Suger gibt noch eine weitere theologische Rechtfertigung des neuen Sanktuariumstyps: Er vergleicht die materielle Kirche und die Gemeinschaft aller Gläubigen mit einem Körper, dessen Haupt, d.h. das Sanktuarium, das ja in der zeitgenössischen Terminologie oft als caput bezeichnet wird, Christus ist. Deshalb hat für ihn das Haupt glänzender zu sein als der Leib. Wie Bernhard folgt er der auf Vitruv fußenden anthropomorphen Deutung des Bauwerks; beide interpretieren sie christologisch um, doch schließt sich Suger der Mehrheitsmeinung an, die das Sanktuarium den alttestamentarischen Vorbildern gemäß als den am reichsten ausgestatteten Raum der Kirche haben wollte. War dies in der Frühzeit noch strittig, so erklärt Durandus von Mende, Autor des bis zum 18. Jahrhundert meist gelesenen liturgischen Handbuchs, des Rationale divinorum officiorum, lapidar als gültige Lehrmeinung: "Die Anordnung der materiellen Kirche folgt dem menschlichen Körper.
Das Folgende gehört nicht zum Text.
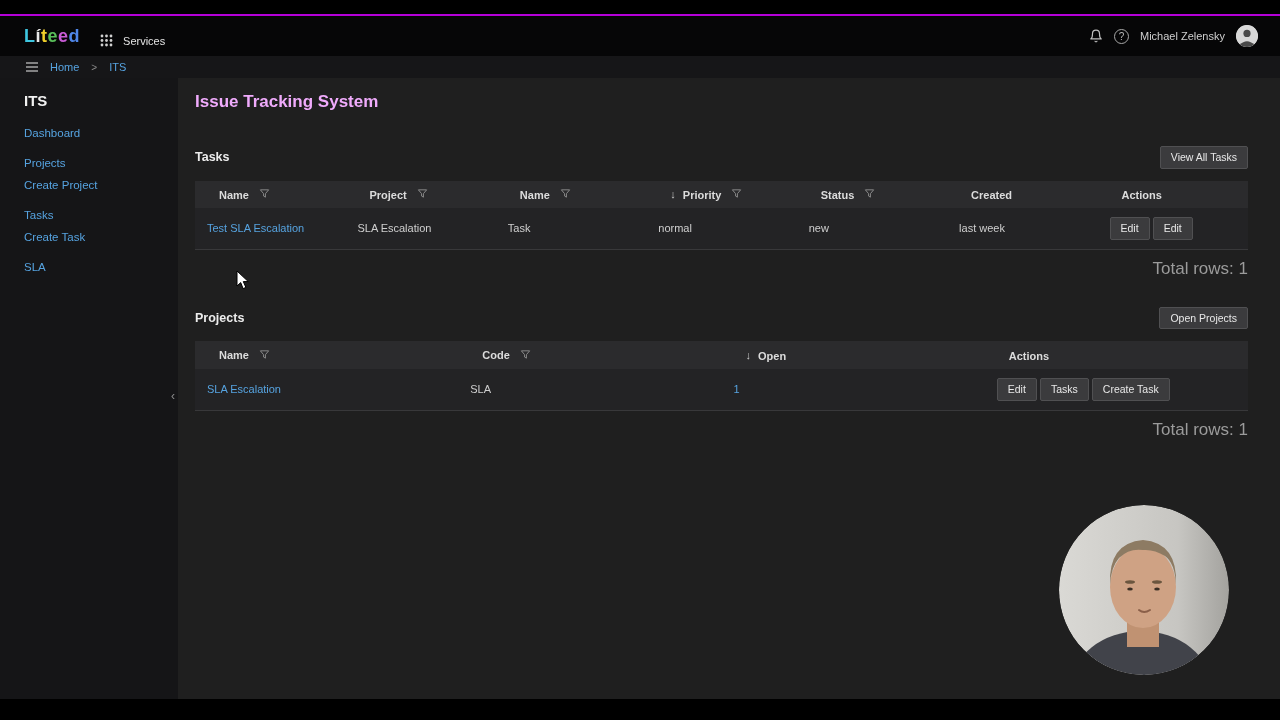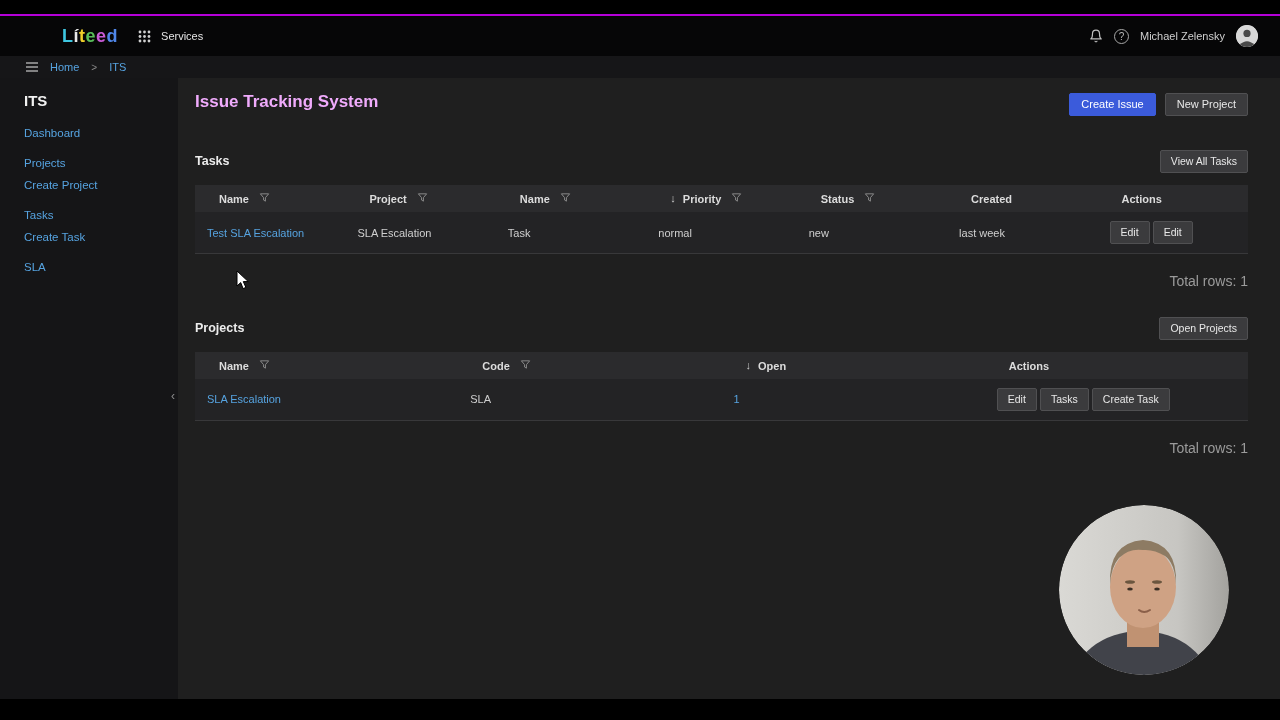"Líteed" .nav-left { align-items: center -> flex-end; margin-left: 38px -> none }
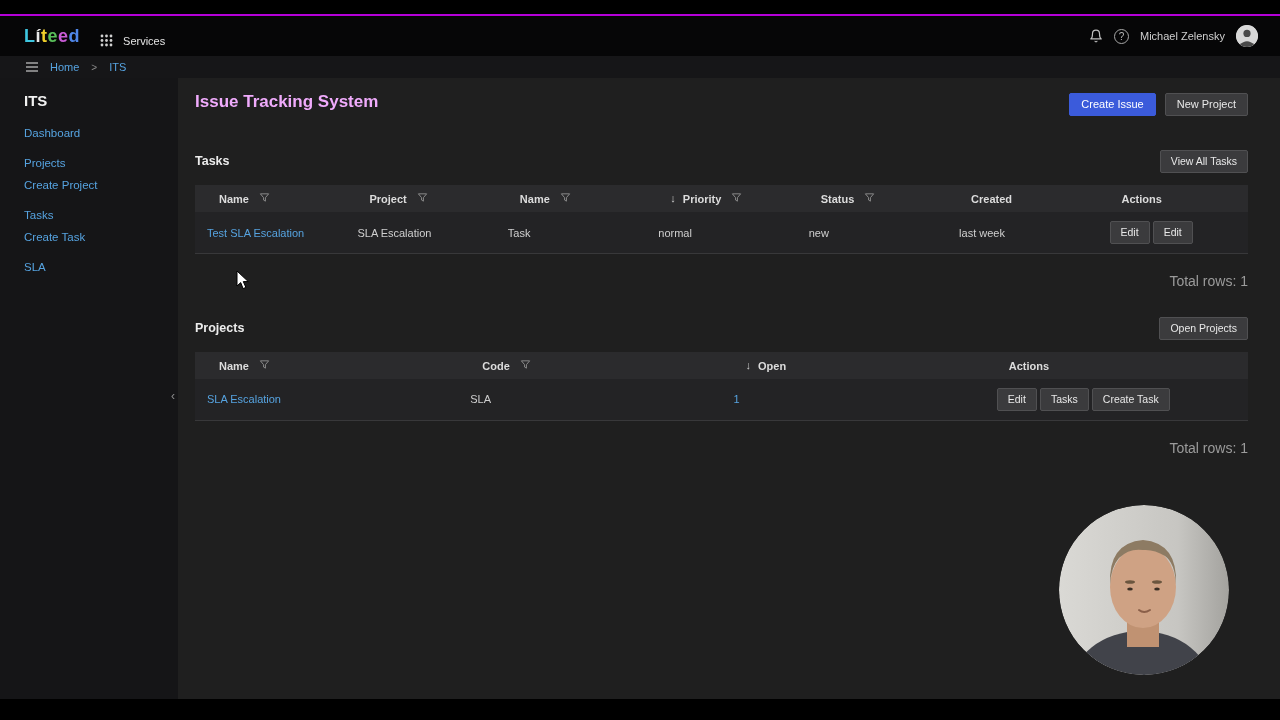"Create Issue" div.page-actions { html: <div> <button>Create Issue</button> <button>New Project</button> </div> -> none }
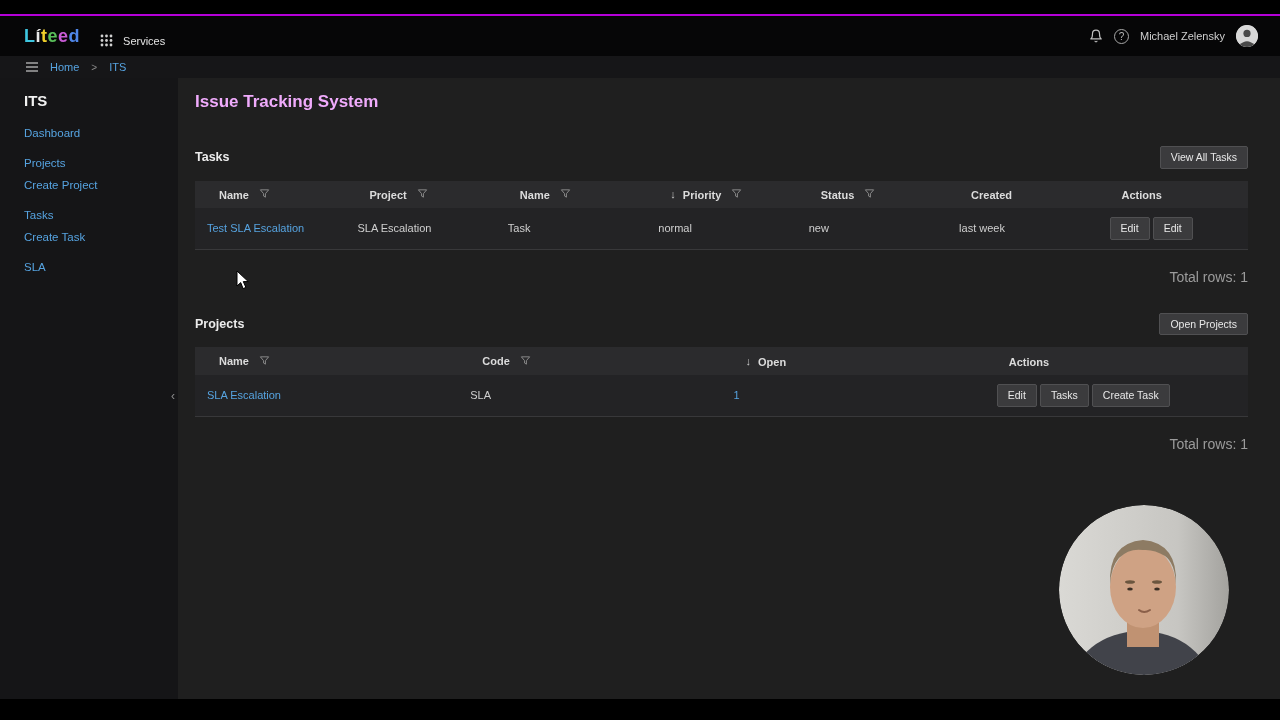"Total rows: 1" .total-rows { font-size: 14px -> 17px; margin-top: 19px -> 9px }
Das Sanktuarium bzw. der Ort, wo der Altar steht, stellt das Haupt dar."[29]
Schon im 8. und 9. Jahrhundert hatten die Mönche von St.-Denis ihren Schutzpatron, den hl. Dionysios, sowohl mit dem Paulusschüler Dionysios, Bischof von Athen, gleichgesetzt wie mit dem wohl im 6. Jahrhundert tätigen syrischen Autor, der seine Schriften, von denen uns vor allem De Hierarchia caelestis wichtig ist, demselben Dionysios untergeschoben hatte. Das am Neoplatonismus orientierte Werk mit seiner ausführlichen Lichtmetaphysik erhielt damit eine fast apostolische Autorität und konnte nun als Argumentationshilfe zur Einführung der neuen Architektur dienen. Doch halte ich es für falsch, die neue Architektur ausschließlich aus der Rezeption des Pseudo-Dionysios zu erklären.
Man hat also die Gotik von ihrer Genese her als 'Stil der Neugestaltung des Sanktuariums' zu definieren. Sie konnte dessen Bedeutung besser zum Ausdruck bringen als jede ältere Bauweise. Dies wird im Wesentlichen erreicht durch die Steigerung der Lichtfülle, d.h. die Vergrößerung und Vermehrung der Fenster und die Konzentration des Lichtes um den Hochaltar. Die ersten Nachfolgebauten begnügten sich deshalb oft damit, nur das Sanktuarium zu erneuern, so in der Abteikirche St.-Remi in Reims. Der neue Baustil war mit seiner Lichtfülle und seiner geometrischen Strenge von so überzeugender Spiritualität, dass auch die Weißen Mönche ihn übernahmen. Doch steht die gotische Bauweise nicht im Gegensatz zur romanischen, vielmehr ist sie eine Steigerung und Vervollkommnung von Ideen, die im Kern schon in der Abteikirche Cluny III vorgegeben waren.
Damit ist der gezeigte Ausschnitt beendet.